Le 31 mars 1948, une stèle à la mémoire des Français Libres est inaugurée par le consul de France, Robert Jobez, au cimetière militaire de Stanley, situé sur une péninsule au Sud de l’île de Hong Kong. C’est dans cette partie méridionale de l’île que se déroulent fin décembre 1941 les derniers combats contre les forces d’invasion japonaises. Cet endroit est aussi le site d’un camp de triste réputation où furent internés les Occidentaux faits prisonniers par l’armée japonaise après la capitulation de la colonie. Les Français Libres du territoire ont tous pris part à la bataille de Hong Kong. La stèle a été élevée par l’Association des Français Libres, dont le consul est délégué, «à la mémoire de leurs camarades tués ou décédés à Hong Kong». Dans une lettre du 31 mars, le consul précise que «ce monument érigé d’accord avec les autorités locales à l’entrée du cimetière militaire de Stanley a pu être construit grâce aux souscriptions des membres et à une conribution de la section de Changhai». Quand la stèle est inaugurée, quatre noms et mentions figurent sur une plaque de marbre blanc, où sont inscrites aussi les trois mentions «Pro Patria», «A la mémoire de nos camarades» et «Français Libres». Les archives du ministère des Affaires étrangères permettent de reconstituer le sort de ces Français Libres morts pour la France en Asie:
- «Lieutenant Frédéric Marie Jocosta, né le 12 juin 1908, engagé volontaire le 8 décembre 1941, tué à North Point le 19 décembre 1941»: officier de liaison et chef du service de renseignement de la France Libre à Singapour, Frédéric Jocosta est de passage à Hong Kong en octobre 1941. Il rejoint le Corps des Volontaires dès le premier jour de l’invasion japonaise, lancée le lendemain de l’attaque de Pearl Harbour. Frédéric Jocosta est tué dans les combats des premières semaines, sur l’un des points d’appui britanniques de la défense de l’île de Hong Kong.

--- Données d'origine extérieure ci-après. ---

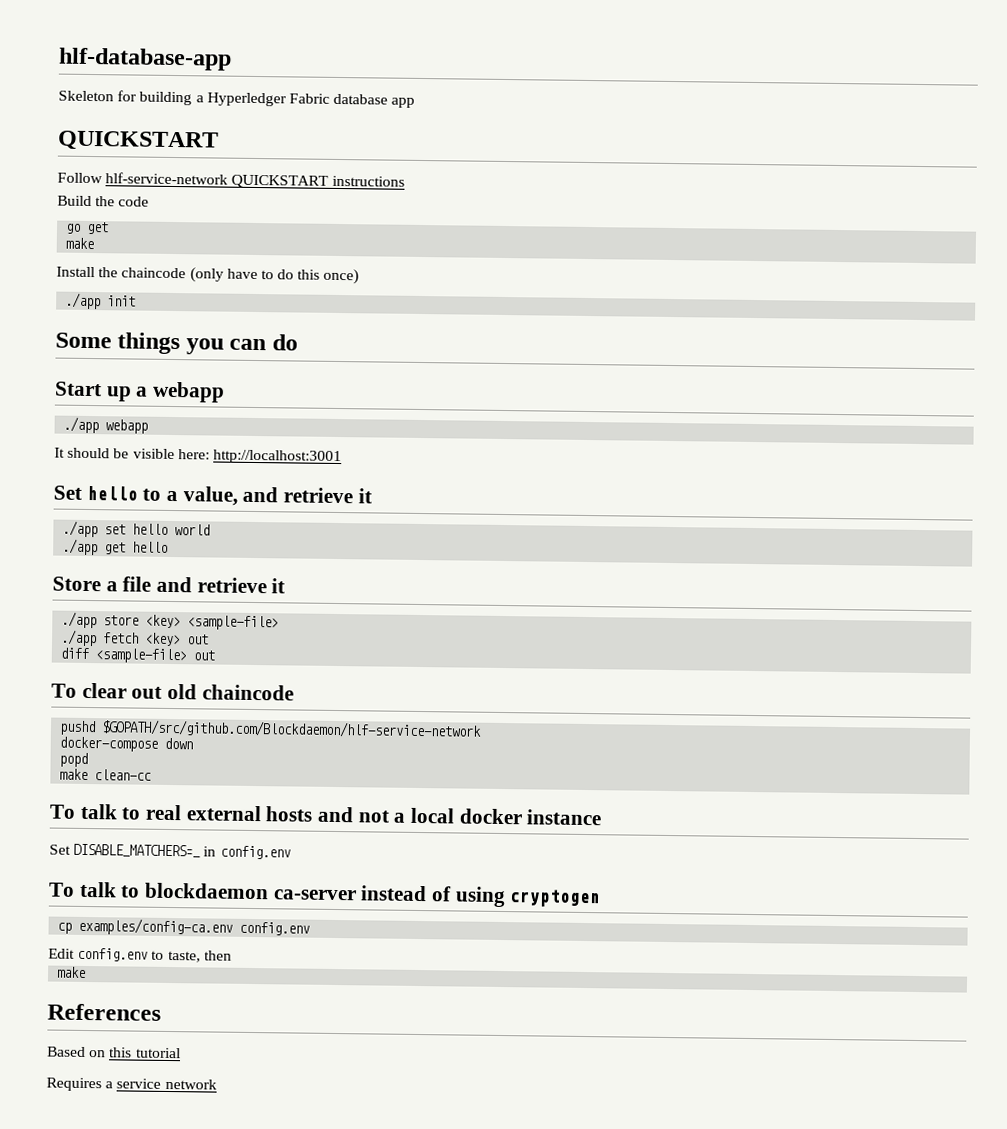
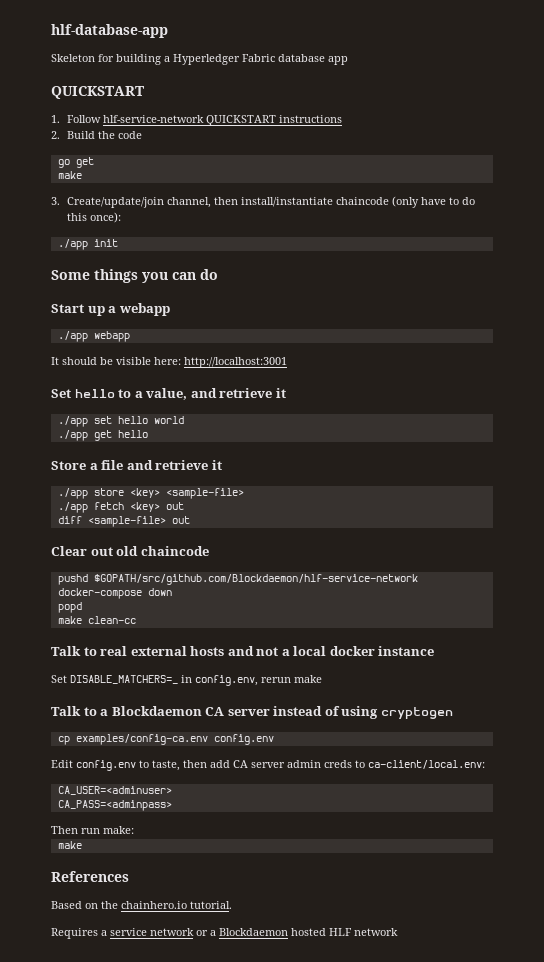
(219, 141) none -> [51,115,60,123] 1.
(405, 181) none -> [51,131,60,139] 2.
[56,266,119,278] Install the -> [51,197,334,208] 3. Create/update/join channel, then install/instantiate
[323,268,360,285] once) -> [90,212,122,223] once):
[51,682,127,699] To clear -> [51,546,87,556] Clear
[49,803,118,820] To talk -> [51,646,81,656] Talk
[219,845,291,860] [48,881,357,901] config.env // To talk to blockdaemon ca-server -> [195,675,322,686] [51,706,270,716] config.env, rerun make // Talk to a Blockdaemon CA server
(232, 955) none -> [210,760,485,769] [57,786,172,795] [57,800,172,811] [51,826,134,834] add CA server admin creds to ca-client/local.env: // CA_USER=<adminuser> // CA_PASS=<adminpass> // Then run make:
[109,1047,181,1059] this tutorial -> [101,901,232,909] the chainhero.io tutorial.
(217, 1084) none -> [196,928,398,936] or a Blockdaemon hosted HLF network

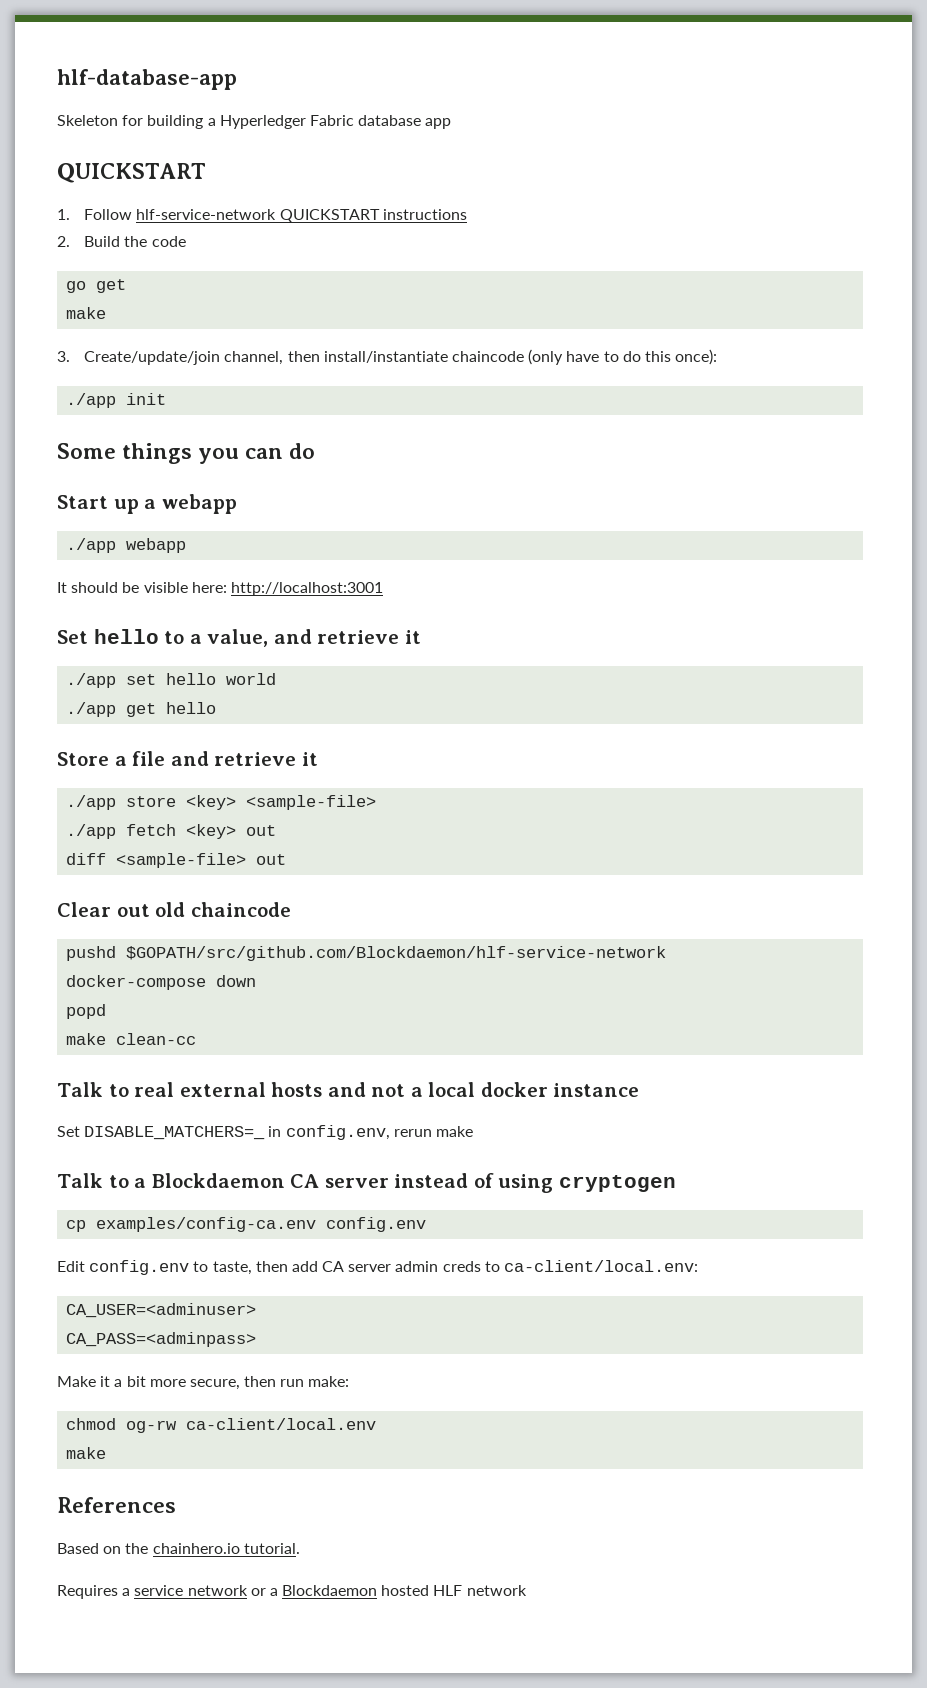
[51,826,78,834] Then -> [57,1376,277,1390] Make it a bit more secure, then
(134, 830) none -> [66,1418,377,1433] // chmod og-rw ca-client/local.env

- «Soldat Armand Delcourt, A.S.C. né à Tournai le 4 mai 1899, engagé volontaire en juillet 1940, tué à Répulse Bay le 21 décembre 1941»: les archives précisent que «Monsieur Armand Delcourt, d’origine française mais belge de nationalité a trouvé la mort à Hong Kong dans des conditions particulièrement dramatiques». Le soldat Delcourt est en effet grièvement blessé de deux coups de baïonette à l’abdomen le 21 décembre. Deux jours plus tard, alors qu’il cherche un poste de secours pour se faire soigner, il est capturé par des soldats japonais à Repulse Bay, en même temps qu’une dizaine de soldats britanniques. Tous sont exécutés une demi-heure après leur capture d’une balle dans la nuque. Le consul de France, dans un mémoire de proposition pour décoration à titre posthume en date du 23 février 1947, précise au sujet d’Armand Delcourt : «faisant partie lui aussi malgré sa nationalité du mouvement de la France Libre et à ce titre s’était engagé dans le Corps des Volontaires».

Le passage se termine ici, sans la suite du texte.